Senate opposition leads White House to withdraw ATF nominee

Senate opposition leads White House to withdraw ATF nominee

WASHINGTON (AP) — The White House said Thursday it would withdraw the nomination of a gun-control advocate to lead the Bureau of Alcohol, Tobacco, Firearms and Explosives after nominee David Chipman ran into bipartisan opposition in the Senate. Chipman’s nomination had stalled for months and he was widely seen as one of the administration’s most contentious nominees. The White House and top Democrats had been pushing to save his nomination for weeks but could not secure the necessary votes, with some Democrats saying privately they would not vote for him. Despite that, President Joe Biden blamed only Republicans. “He would have been an exemplary director of the ATF,” Biden said in a statement. “Unfortunately, Republicans in Congress have made clear that they intend to use gun crime as a political talking point instead of taking serious steps to address it. That’s why they’ve moved in lockstep to block David Chipman’s confirmation.” Chipman is a former federal agent and adviser at the gun control group Giffords.
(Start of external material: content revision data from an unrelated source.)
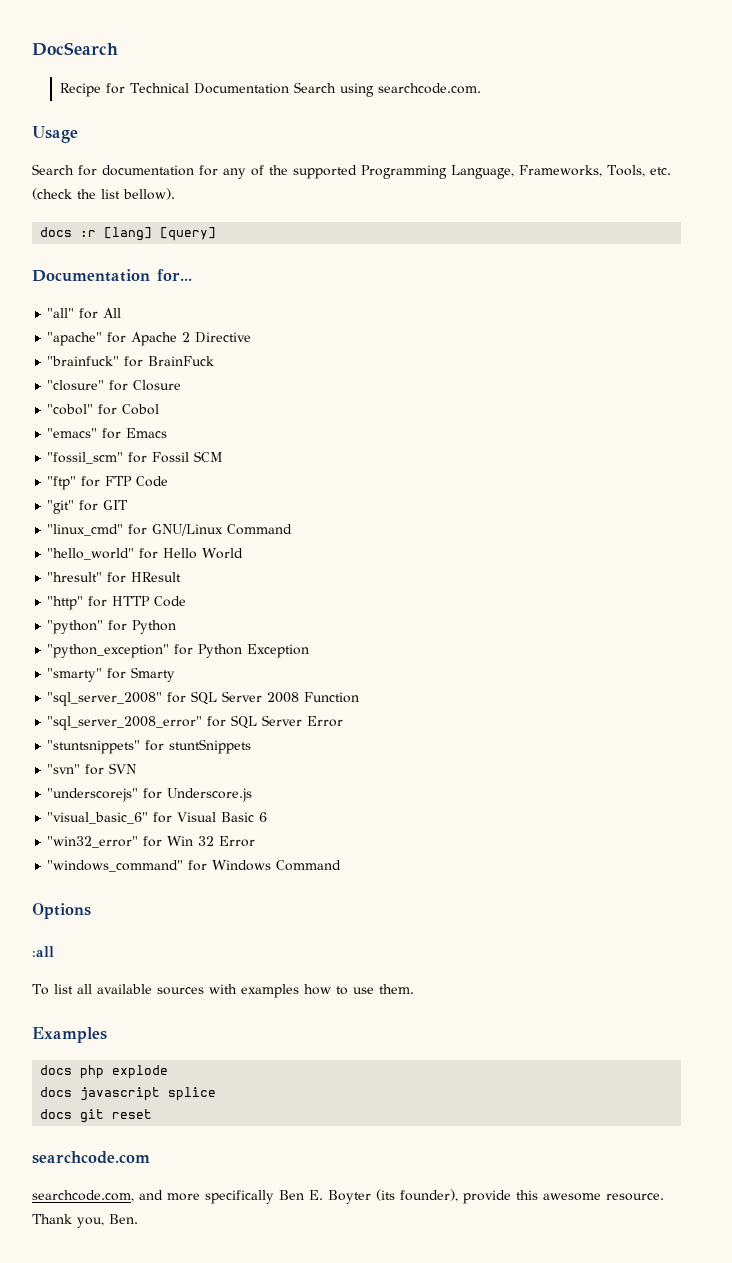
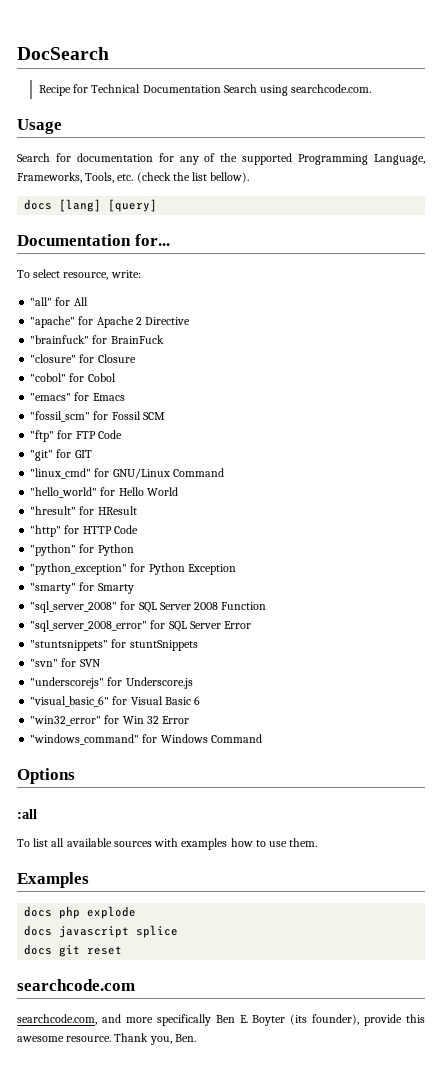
[80,230,97,237] :r -> (53, 204) none
(192, 275) none -> [17,269,141,280] // To select resource, write:

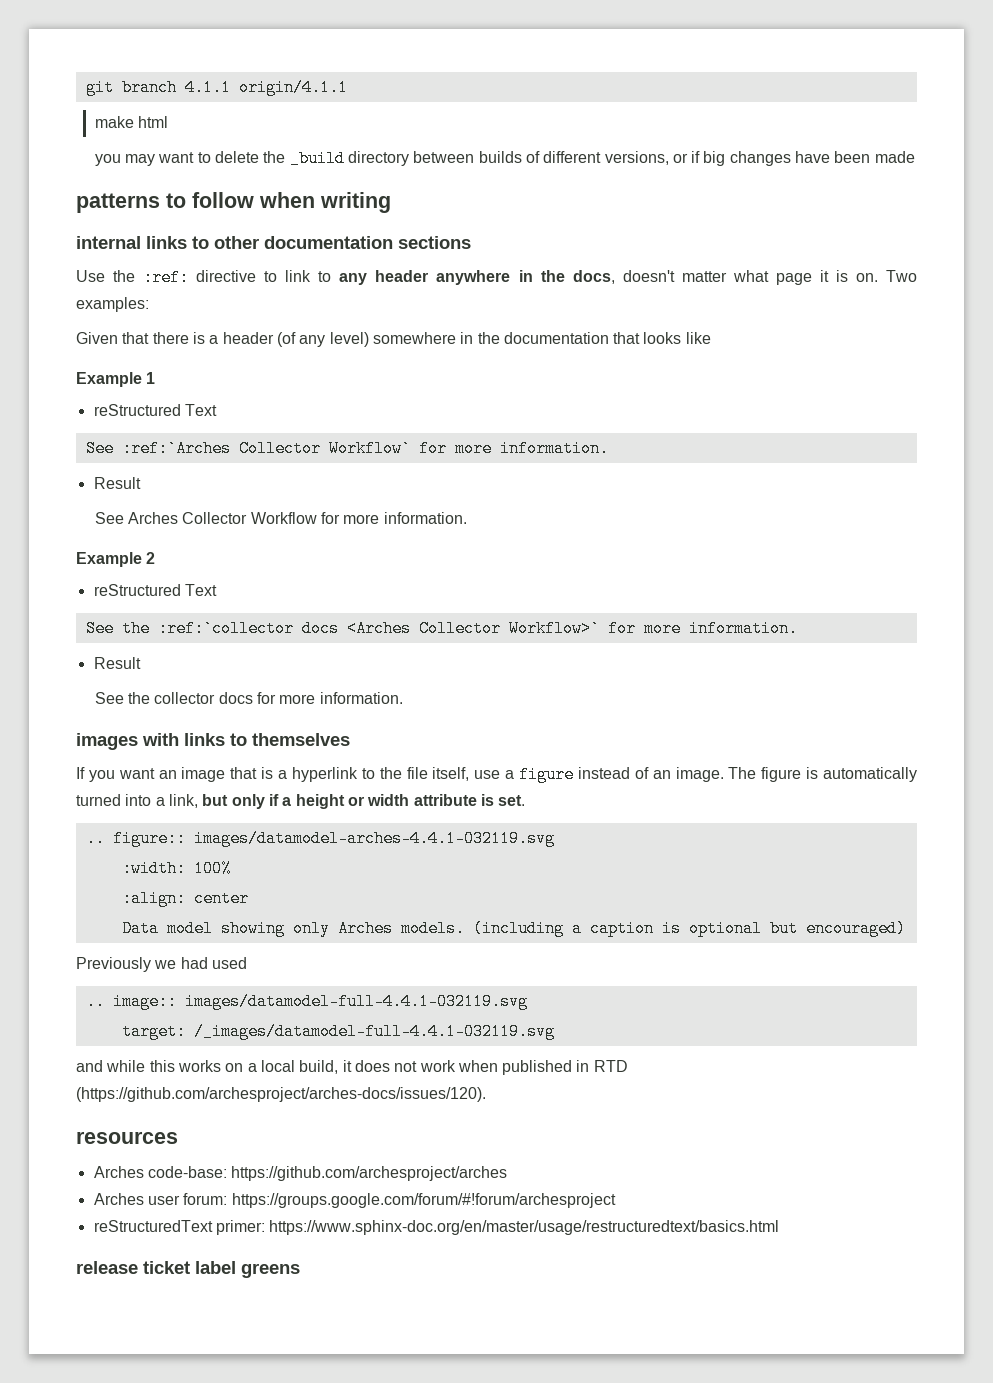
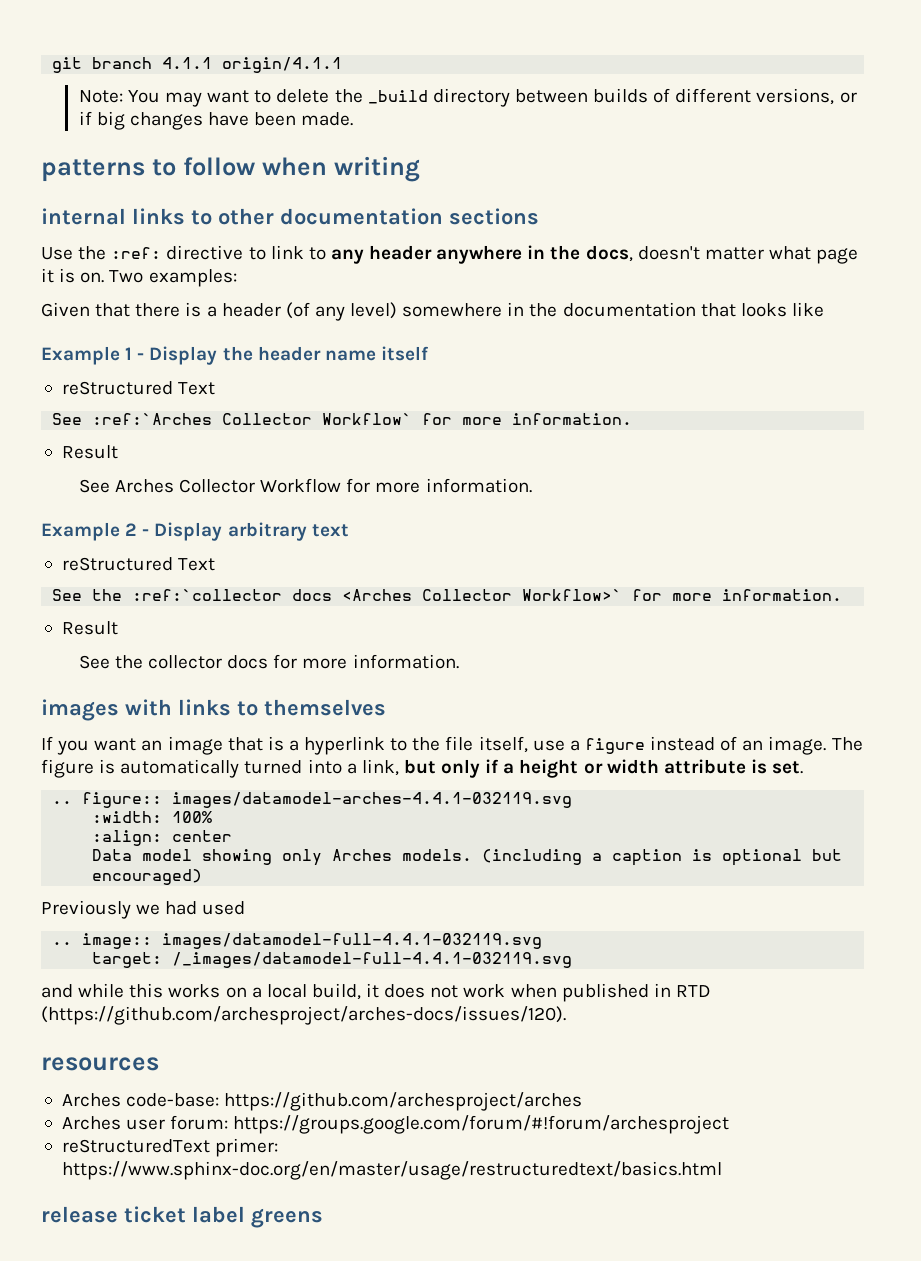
[94,116,168,128] [94,154,121,166] make html // you -> [78,90,160,103] Note: You
[874,151,915,163] made -> [301,112,354,126] made.
(156, 378) none -> [137,346,429,365] - Display the header name itself
(156, 558) none -> [142,522,349,541] - Display arbitrary text

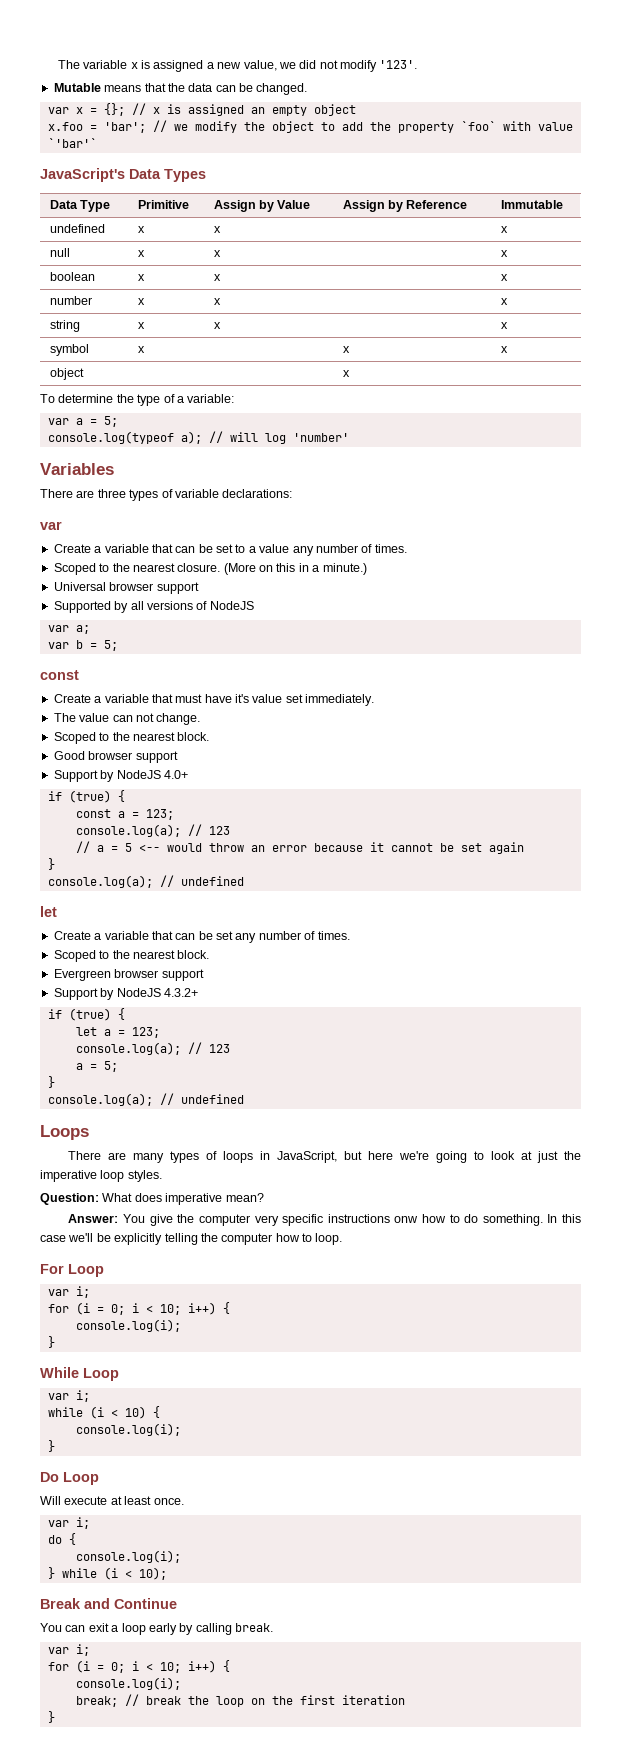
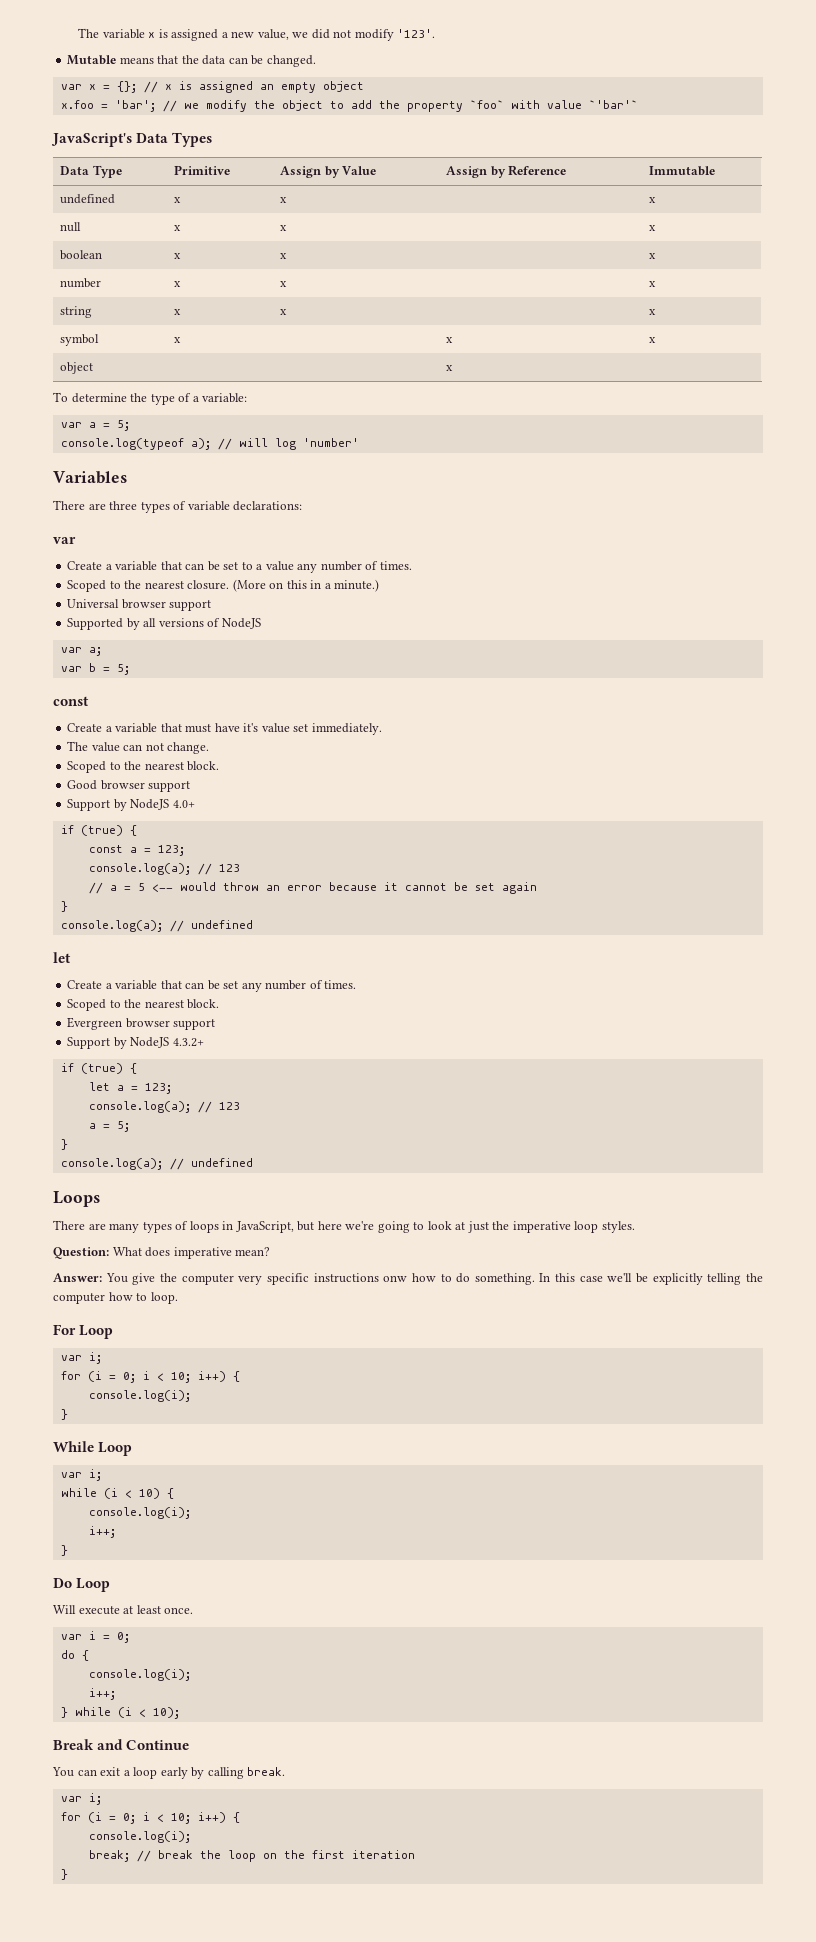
(181, 1429) none -> [88,1526,116,1538] // i++;
[75,1517,90,1529] i; -> [88,1631,130,1643] i = 0;
(181, 1556) none -> [88,1688,116,1700] // i++;

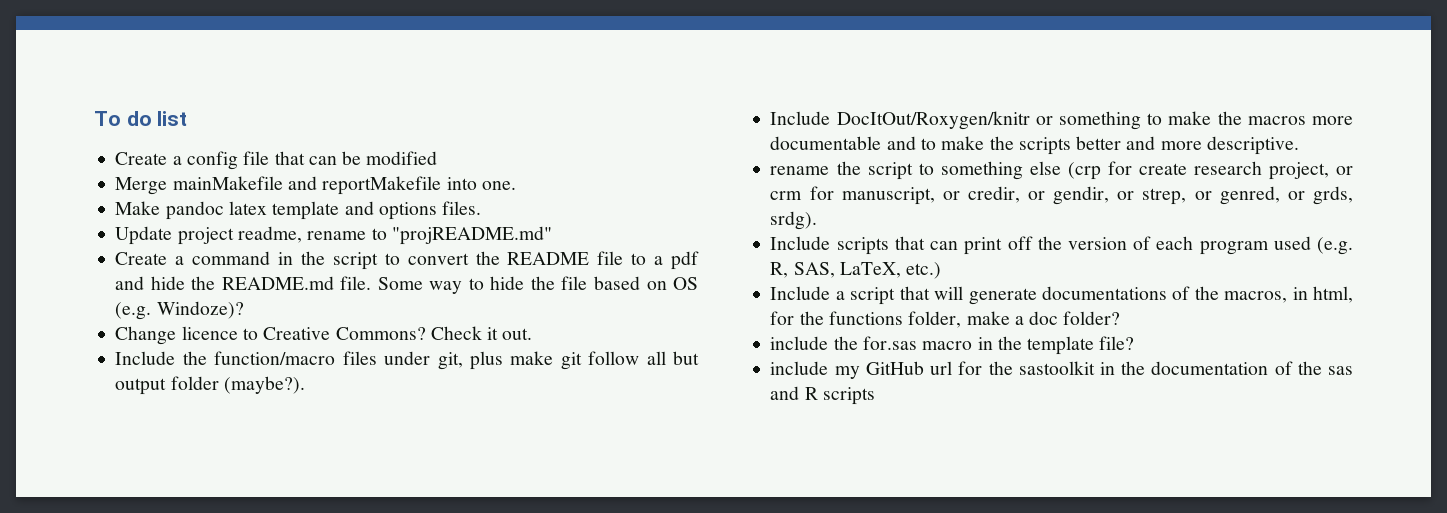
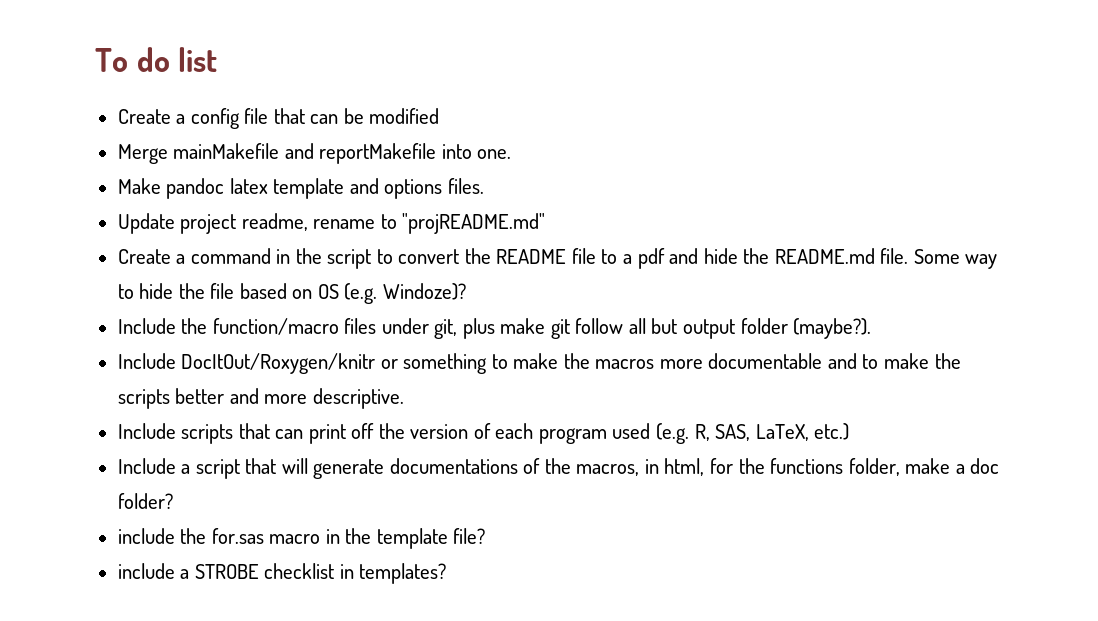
[115,326,533,345] // Change licence to Creative Commons? Check it out. -> (466, 291) none
[770,161,1353,180] [770,186,1353,205] [770,211,818,230] // rename the script to something else (crp for create research project, or crm for manuscript, or credir, or gendir, or strep, or genred, or grds, srdg). -> (404, 398) none
[834,361,1353,379] [770,386,875,405] my GitHub url for the sastoolkit in the documentation of the sas and R scripts -> [180,563,447,584] a STROBE checklist in templates?

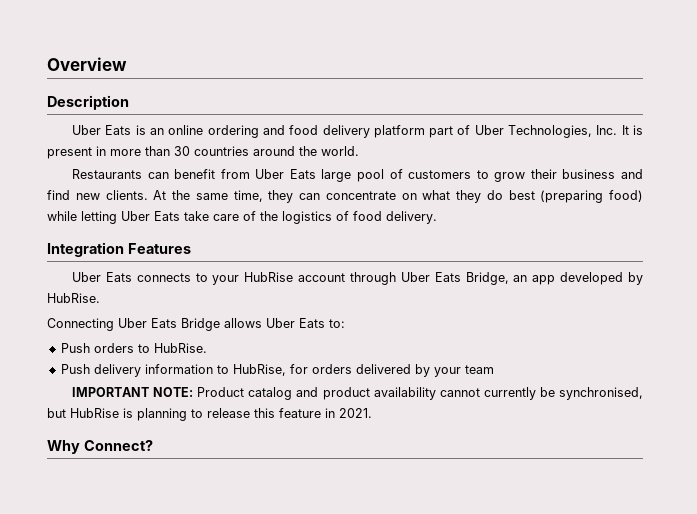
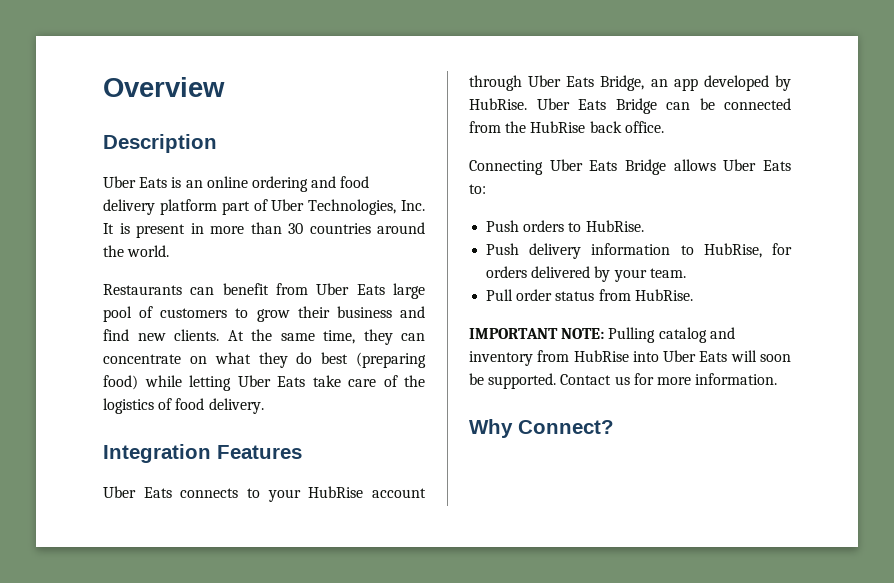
(100, 298) none -> [536,98,791,114] [469,121,664,133] Uber Eats Bridge can be connected from the HubRise back office.
[464,365,494,374] team -> [649,268,686,278] [486,289,693,301] team. // Pull order status from HubRise.
[197,387,245,397] Product -> [608,327,656,343] Pulling
[322,387,643,400] [47,408,372,421] product availability cannot currently be synchronised, but HubRise is planning to release this feature in 2021. -> [469,350,791,366] [469,373,778,389] inventory from HubRise into Uber Eats will soon be supported. Contact us for more information.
He won praise from advocates for his work pushing for greater regulation and enforcement on ghost guns, overhauling the background check system and moves to reduce the trafficking of illegal firearms. But that same advocacy drew opposition from moderate Republicans such as Sens. Susan Collins of Maine and Lisa Murkowski of Alaska, as well as independent Sen. Angus King of Maine, dooming his prospects for confirmation in the 50-50 divided Senate. In a statement, Chipman said he remained committed to addressing the issue of […]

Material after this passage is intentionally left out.